The amount you can borrow is determined by the equity in your home. Equity is the difference in what you owe and what the home is worth. Like your mortgage, the loan will accrue interest and is paid over time in monthly increments. Typically, a home equity loan can be paid off in less time than your mortgage. However, it may vary depending on the lender or the amount of the loan.

Those with less than perfect credit may be eligible for a home equity loan as well. This is because your home serves as collateral. In the event that the borrower does not pay, the house can become the property of the lender. Ensure that you have the funds to pay back the loan before borrowing.

There are costs associated with a home equity loan. Other than interest, expect to pay closing costs, points, and to have the property appraised. These are only a few, the costs of obtaining a home equity loan are very similar to the costs that you encountered when initially purchasing your home. Some lending institutions may charge a non refundable application fee, meaning that if you are denied the loan, you do not get your money back.

Do not confuse a home equity loan with a home equity line of credit. Unlike a loan, a line of credit works similar to a credit card. The fees are generally higher and the credit is revolving. A home equity line of credit is also more likely to have a variable interest rate.

There are many resources to go through to get a home equity loan. Some may prefer to go directly through their local bank, while others may choose to go with an established company that specializes in this type of credit.
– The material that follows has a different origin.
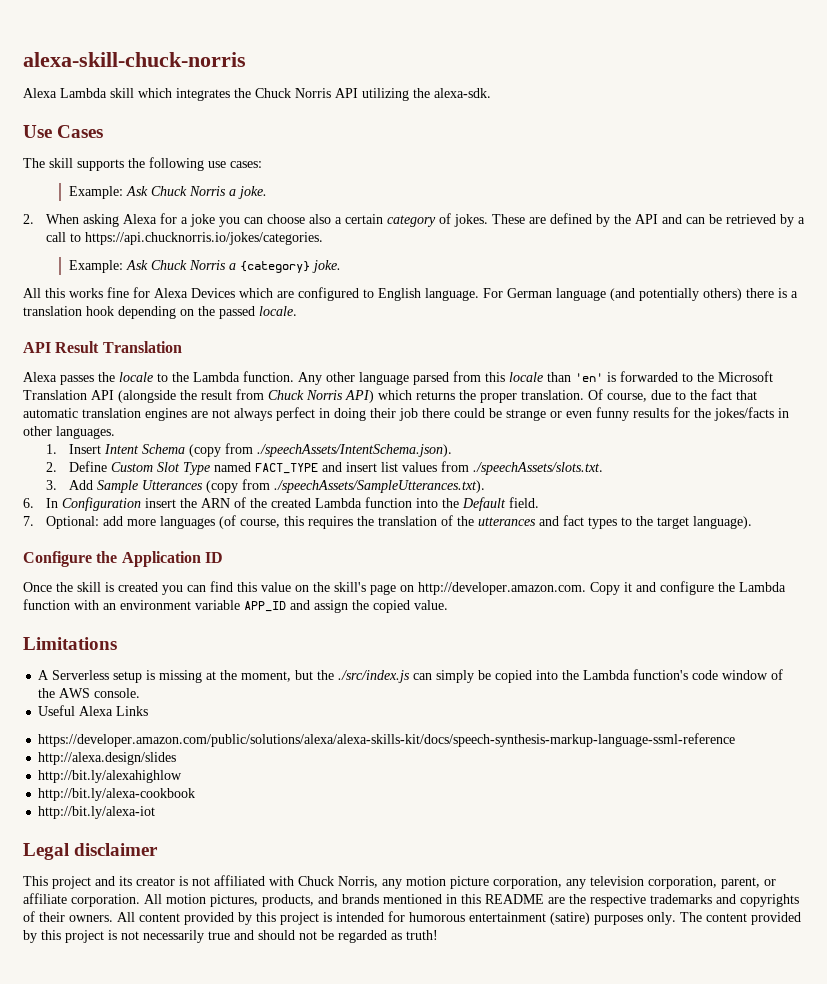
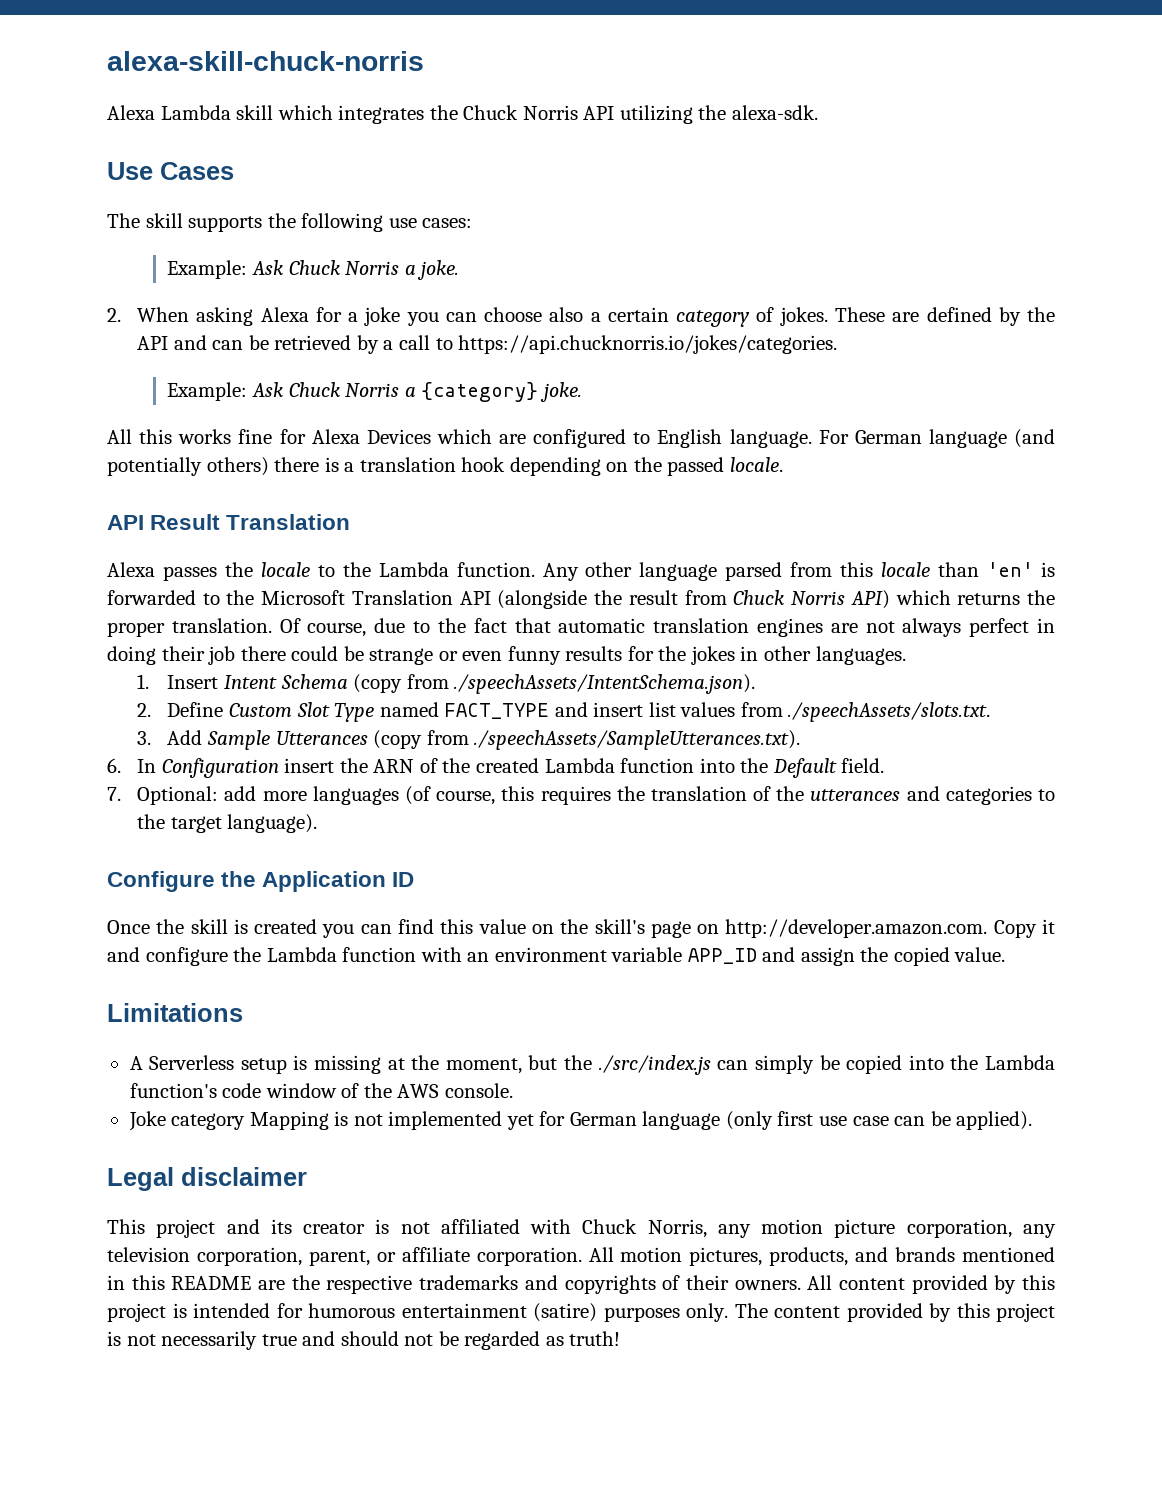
[714,407,774,421] jokes/facts -> [690,646,735,665] jokes
[562,515,617,529] fact types -> [945,786,1032,805] categories
[38,705,149,716] [38,733,736,747] [38,752,177,765] [38,770,183,783] [38,788,196,801] [38,806,156,819] Useful Alexa Links // https://developer.amazon.com/public/solutions/alexa/alexa-skills-kit/docs/speech-synthesis-markup-language-ssml-reference // http://alexa.design/slides // http://bit.ly/alexahighlow // http://bit.ly/alexa-cookbook // http://bit.ly/alexa-iot -> [128,1111,1033,1131] Joke category Mapping is not implemented yet for German language (only first use case can be applied).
No matter which you choose, do your homework to ensure that you are getting the best deal on your home equity loan.

Home Equity Loan Advantages

Home equity is the difference between what you owe on your home and what the home is worth as decided by a real estate appraiser. A home equity loan is a loan using a certain percentage of this difference as collateral, or security for the loan. If you have a balance on your mortgage of $50,000, and your home is worth $250,000, you have $200,000 worth of equity.

Most lenders set the home equity loan limit or line of credit at a percentage of the appraised value and subtracting the amount owed to derive an amount of credit available. To clarify this, with a $250,000 appraisal, suppose the percentage used was 75%. As 75% times $250,000 equals $187,500, you would then subtract your mortgage balance of $50,000, giving you $137,500 available credit for your home equity loan.

In this instance, your lender will examine other factors, such as your ability to pay, income, debts and your credit history. Suppose that your line of credit will be set at $137,500. This does not mean that you have to borrow all of it at once, but may draw on it as time goes on. Some home equity lines will let you borrow the maximum at first if you desire, and then make draws against the account as you pay the balance down.

The uses of the proceeds of a home equity loan are just as varied as the individual borrower would like for them to be. Money is available for home improvement, college expenses for your child, or buying a car and many other reasons of your choice. The great advantage is if you have the credit available, you don’t have to worry about bank approval.

Home equity loans usually run over a period of five to fifteen years. At the end of this period, some may be renewed, some may go into a repayment schedule, while others may have to be paid off in full. Check these arrangements at the time you take out the loan and choose what is right for you.